Dr. Laurence J. Peter and Raymond Hull described this phenomenon in their 1969 book.
The Peter Principle holds that in a hierarchy, members are promoted so long as they work competently.
Eventually, they are promoted to a position at which they are no longer competent (their “level of incompetence”).
They remain at that level for the rest of their time in the organisation being unable to earn further promotions.
Unfortunately, this is unavoidable because until you promote people to a higher level, and see them working on the ground, you cannot tell if they will prove to be competent at that level or not.
This is very problematic, because someone who was productive at the earlier level becomes totally unproductive at the next level. So not only do you fail to get a good person at the new level, which you were counting on, but you lose a productive manager of your team.

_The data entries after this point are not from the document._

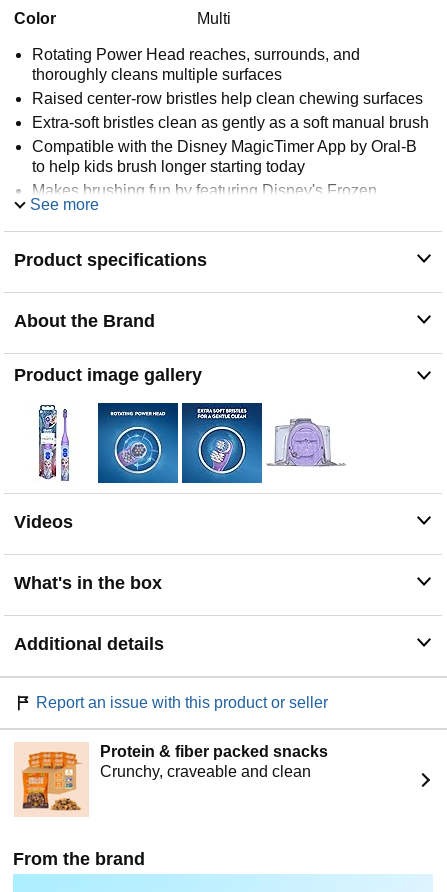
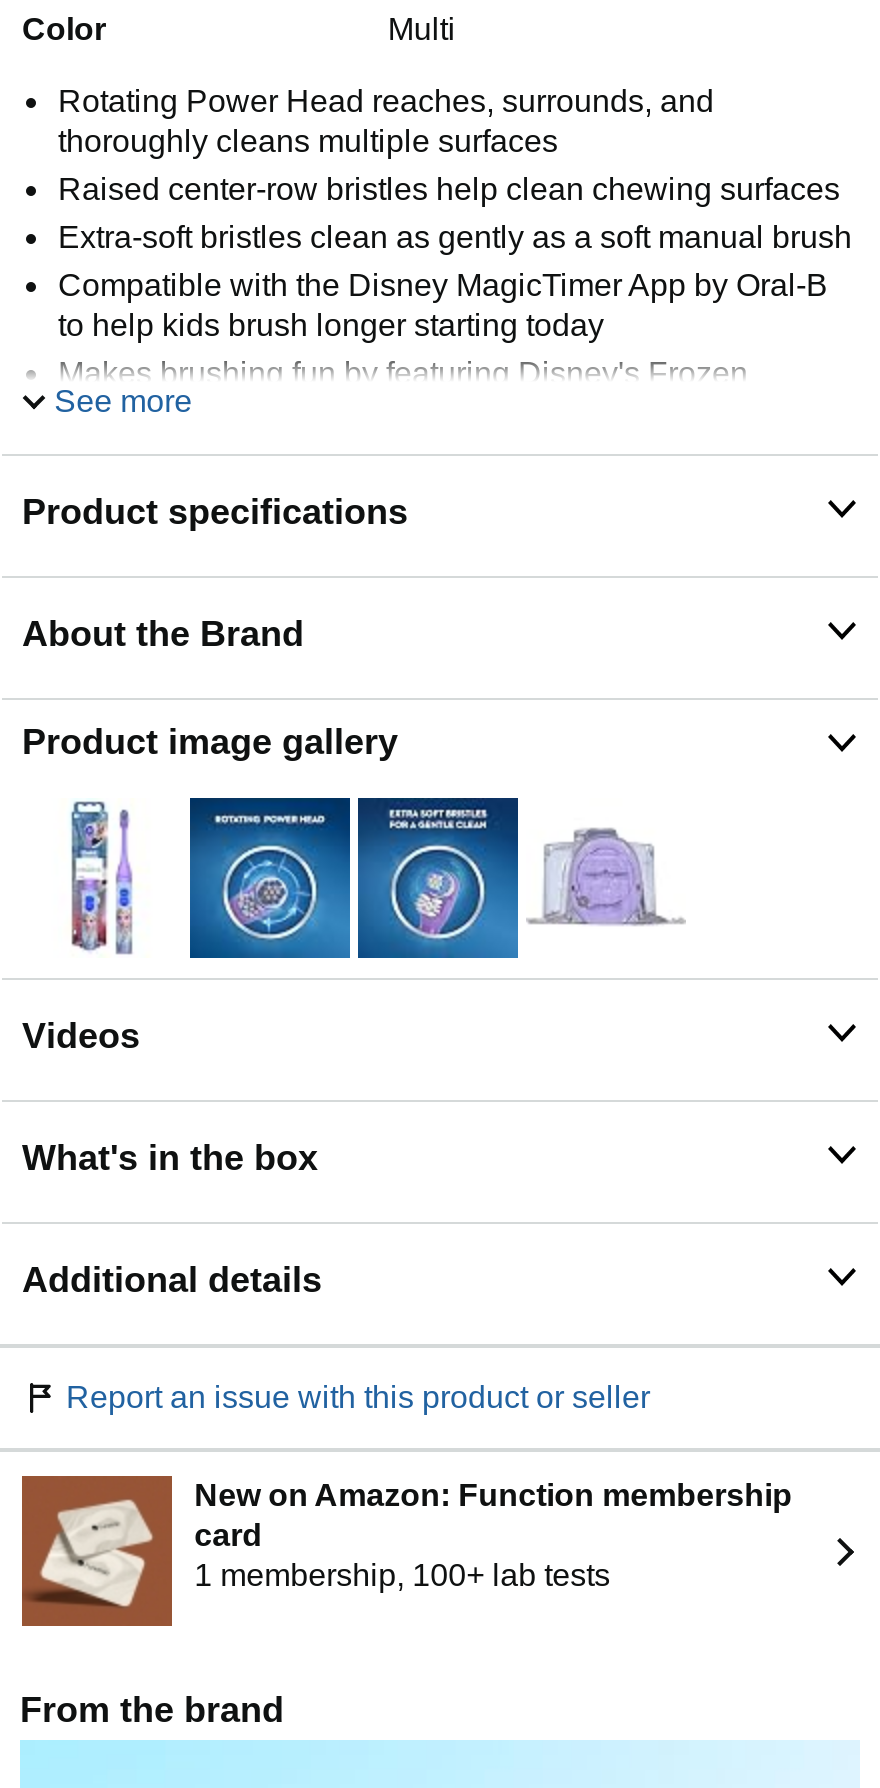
- [image]
- Protein & fiber packed snacks
- Crunchy, craveable and clean
+ [image]
+ New on Amazon: Function membership
+ card
+ 1 membership, 100+ lab tests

Is there a solution for this?
In my own way, I have tried to beat the Peter Principle and occasionally succeeded.
Here is what to do:
- Do not promote someone outright to a new level. Ask them to do the work of that level first, without a formal promotion, and without promising any such promotion. Try them out with the next level responsibility for 3 months at least. And see how that works out. If it goes well, give them the damn promotion. If not, respectfully thank them for handling higher responsibility and give them back their previous role where they were competent.
- Get them to upskill. Make them learn unrelated skills that they will not care to learn in the regular scheme of things. Ask them to solve small problems outside their domain of competence – in situations where failure will not bother you particularly. Reading, observing other competent people at their best and facing new challenges often unlock levels of competence in people that they did not even know existed.

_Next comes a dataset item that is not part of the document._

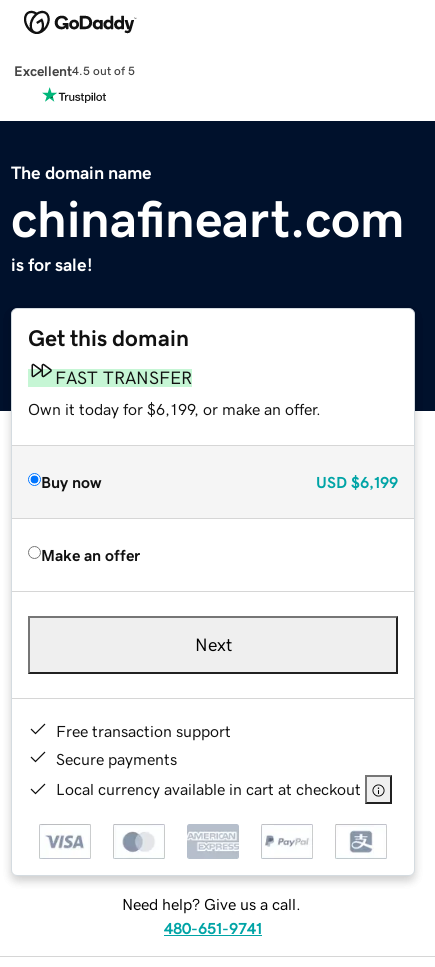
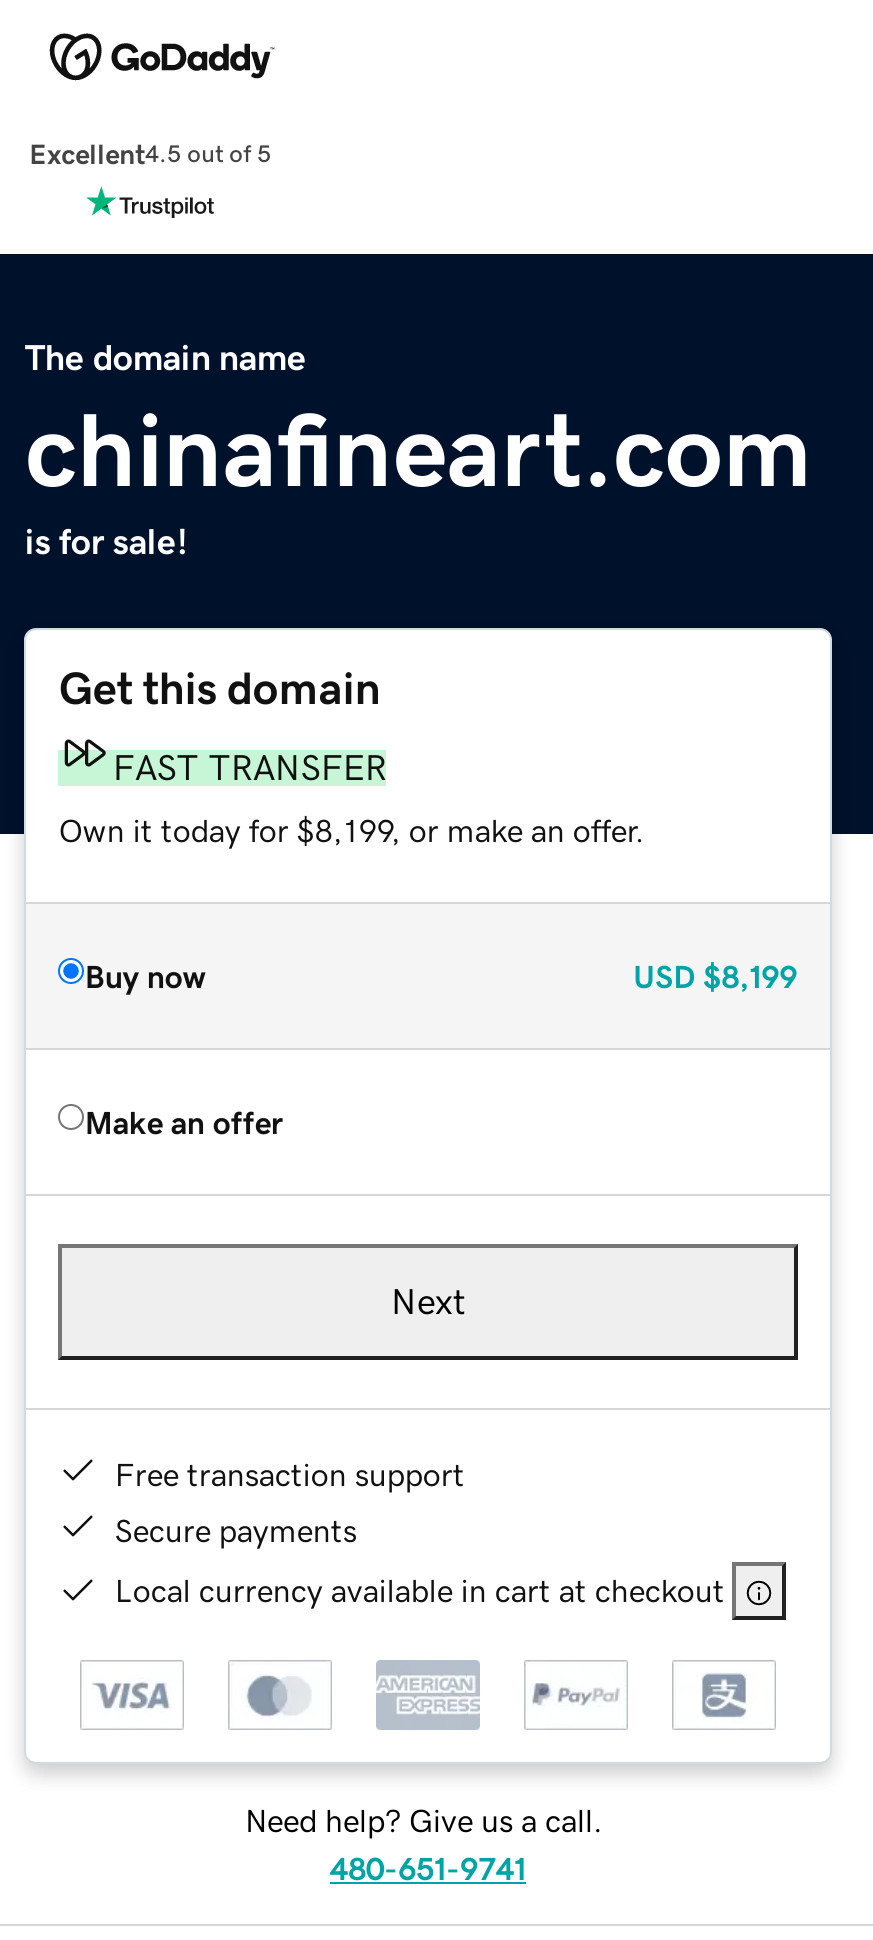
- Own it today for $6,199, or make an offer.
+ Own it today for $8,199, or make an offer.

- USD $6,199
+ USD $8,199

If you are an HR professional who is not growing fast enough, not getting the promotions you want – chances are that you are a victim of the Peter Principle.
Could it be the case?
You have to save yourself because you cannot explain the Peter Principle to your boss.
It can lead to you getting fired, because chances are that your boss is also stuck there because he hit his Peter Principle ceiling and would get triggered.

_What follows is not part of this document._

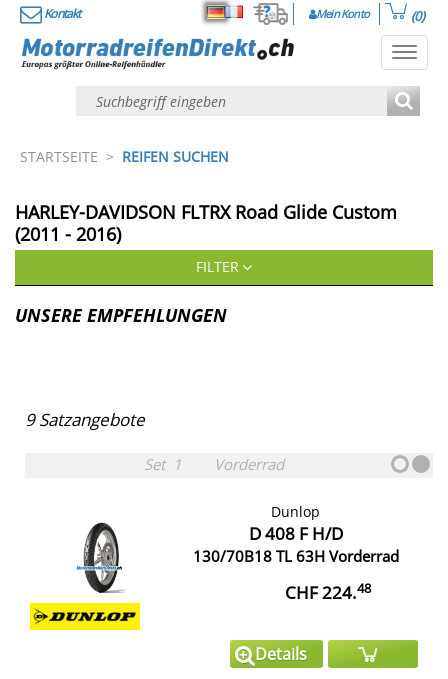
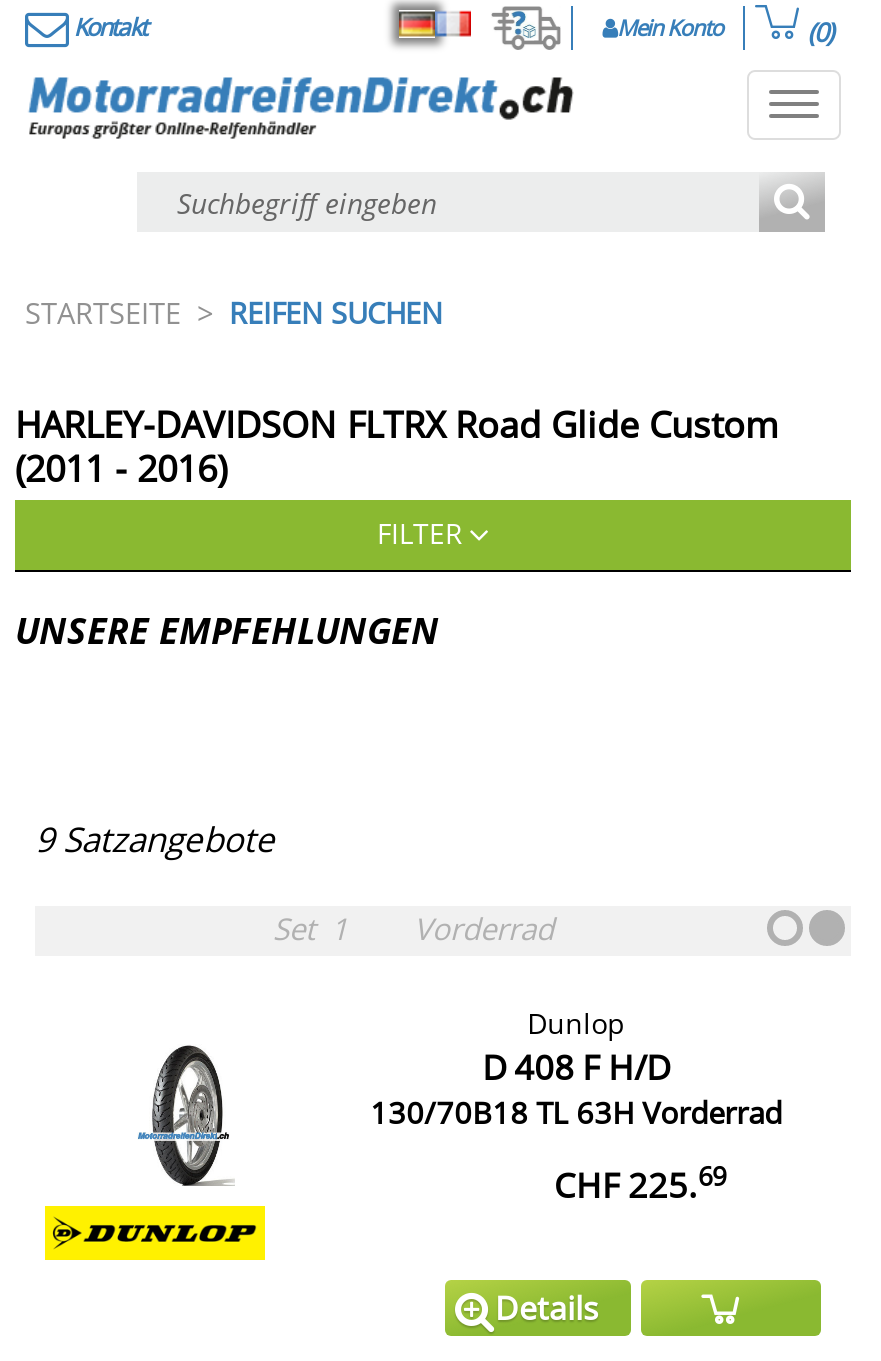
- CHF 224.48
+ CHF 225.69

Instead, introspect, and pick a new skill that will help you to develop a new level of mastery and new domain of competence.
To beat the Peter Principle you don’t try to go higher, which may be your natural instinct. You need to try to go wider. Pick an adjacent but useful domain and start learning it.
If you are an HR professional who is great at recruiting or performance management but you seem to hit the limit, try to learn labour and employment law.
It will unlock new levels of competencies in you that will open doors for you that you didn’t know existed.
You can take up additional responsibilities and implement new initiatives BEFORE you get that promotion and prove that you can do it.
Here’s are a couple of HR professionals who benefited when they learned labour and employment laws and broke free from the Peter principle:
Kavita Somara was working in a garment manufacturing company in Jaipur in HRM Operations. As she learned labour laws, she took up additional responsibility in the factory for policy implementation and compliance, and secured a promotion as an Assistant General Manager of Human Resources (AGM HR) with a 25% increase in her previous salary!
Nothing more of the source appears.